**Problem to work on**: Go through the entries below and pick out every line with "your".

**Input material**:
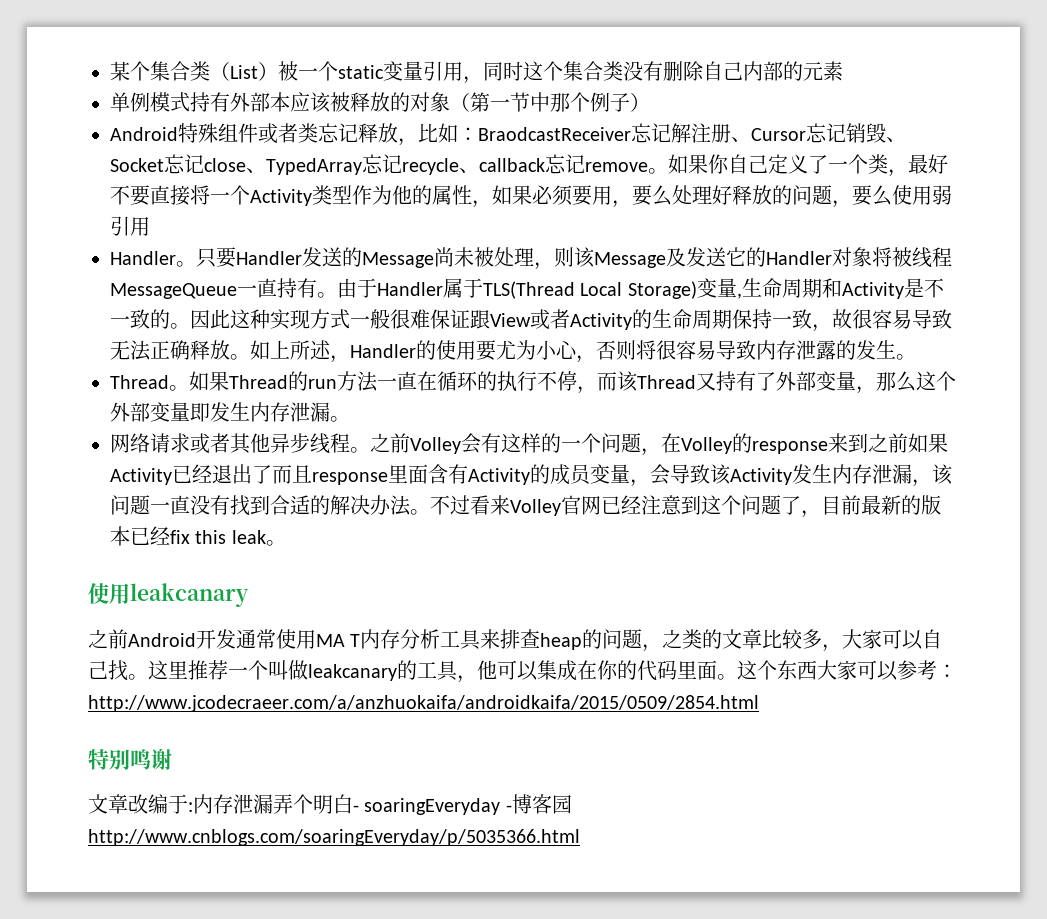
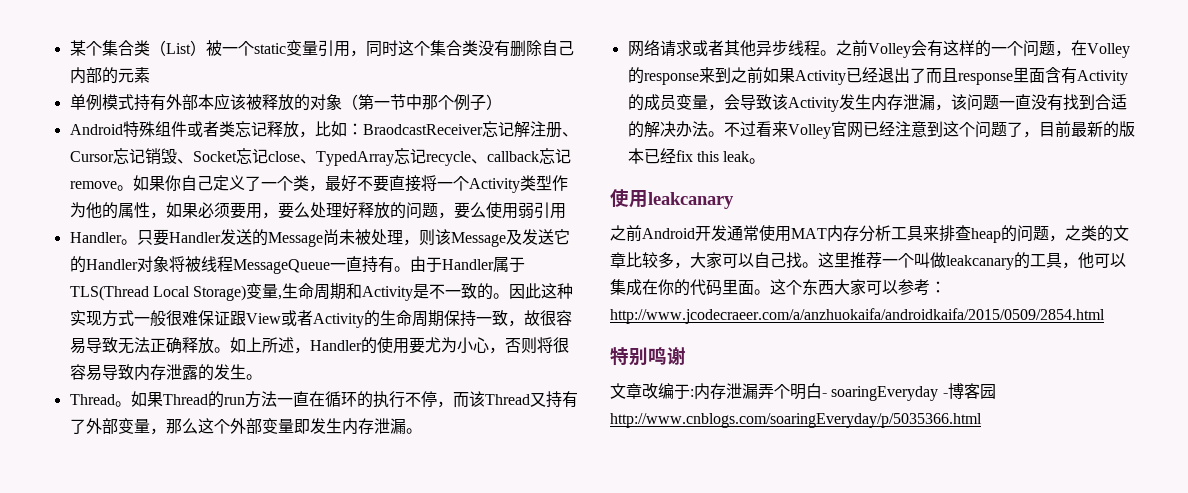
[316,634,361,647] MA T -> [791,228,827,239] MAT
...
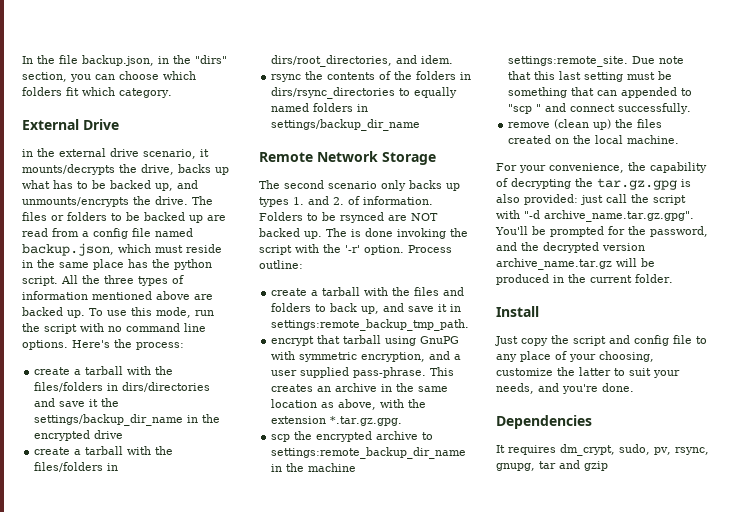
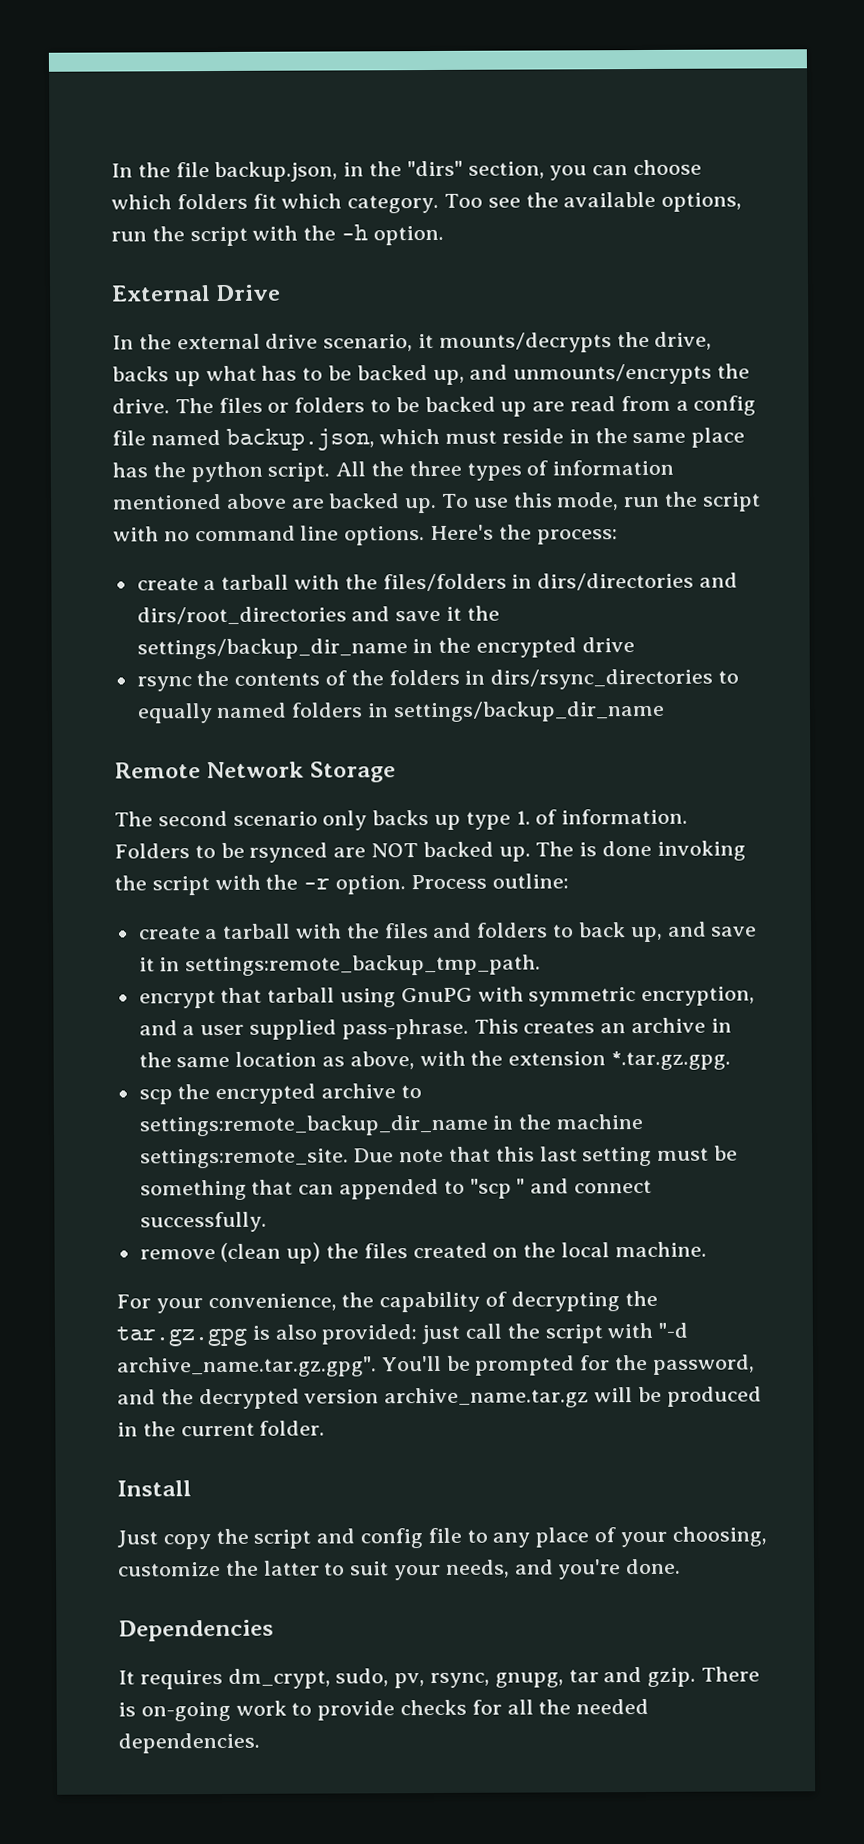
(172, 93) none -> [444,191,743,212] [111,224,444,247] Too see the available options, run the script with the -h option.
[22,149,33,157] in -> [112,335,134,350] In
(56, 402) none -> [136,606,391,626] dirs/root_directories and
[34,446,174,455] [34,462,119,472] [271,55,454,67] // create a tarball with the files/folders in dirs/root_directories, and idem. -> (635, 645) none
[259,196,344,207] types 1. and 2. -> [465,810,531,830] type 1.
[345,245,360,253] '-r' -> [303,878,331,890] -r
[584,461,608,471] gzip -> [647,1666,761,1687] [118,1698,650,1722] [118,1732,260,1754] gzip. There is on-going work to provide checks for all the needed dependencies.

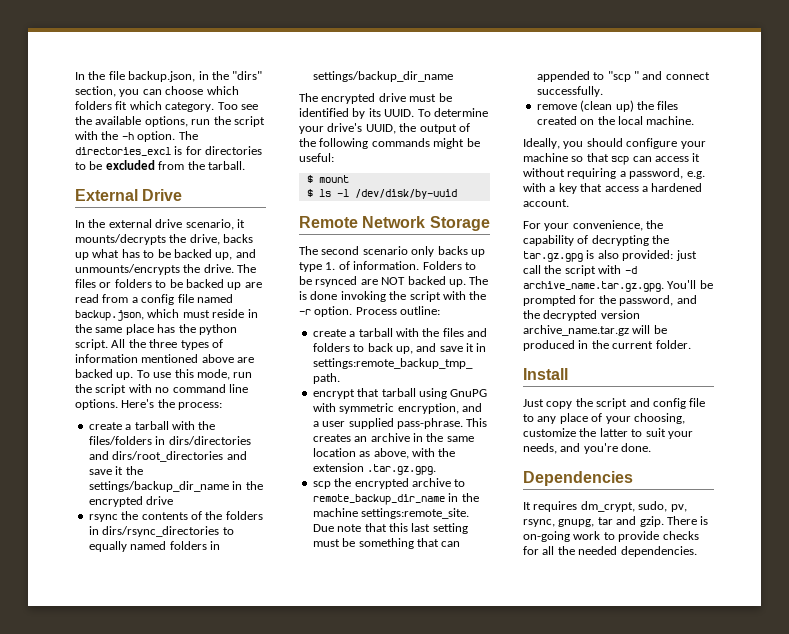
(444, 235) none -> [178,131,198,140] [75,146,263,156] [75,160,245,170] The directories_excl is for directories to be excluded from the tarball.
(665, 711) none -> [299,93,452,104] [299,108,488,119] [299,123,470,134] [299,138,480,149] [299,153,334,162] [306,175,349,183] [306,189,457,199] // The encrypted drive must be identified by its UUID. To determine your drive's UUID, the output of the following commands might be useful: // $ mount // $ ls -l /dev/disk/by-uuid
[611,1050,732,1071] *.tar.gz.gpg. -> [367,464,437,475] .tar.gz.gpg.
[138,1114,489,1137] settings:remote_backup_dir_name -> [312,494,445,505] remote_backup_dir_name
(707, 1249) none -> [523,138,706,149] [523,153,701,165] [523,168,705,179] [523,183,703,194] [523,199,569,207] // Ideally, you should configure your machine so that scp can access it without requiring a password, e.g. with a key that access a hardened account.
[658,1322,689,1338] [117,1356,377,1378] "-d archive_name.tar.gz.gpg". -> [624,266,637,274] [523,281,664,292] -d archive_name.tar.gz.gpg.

**Result of the exercise**:
(665, 711) none -> [299,93,452,104] [299,108,488,119] [299,123,470,134] [299,138,480,149] [299,153,334,162] [306,175,349,183] [306,189,457,199] // The encrypted drive must be identified by its UUID. To determine your drive's UUID, the output of the following commands might be useful: // $ mount // $ ls -l /dev/disk/by-uuid
(707, 1249) none -> [523,138,706,149] [523,153,701,165] [523,168,705,179] [523,183,703,194] [523,199,569,207] // Ideally, you should configure your machine so that scp can access it without requiring a password, e.g. with a key that access a hardened account.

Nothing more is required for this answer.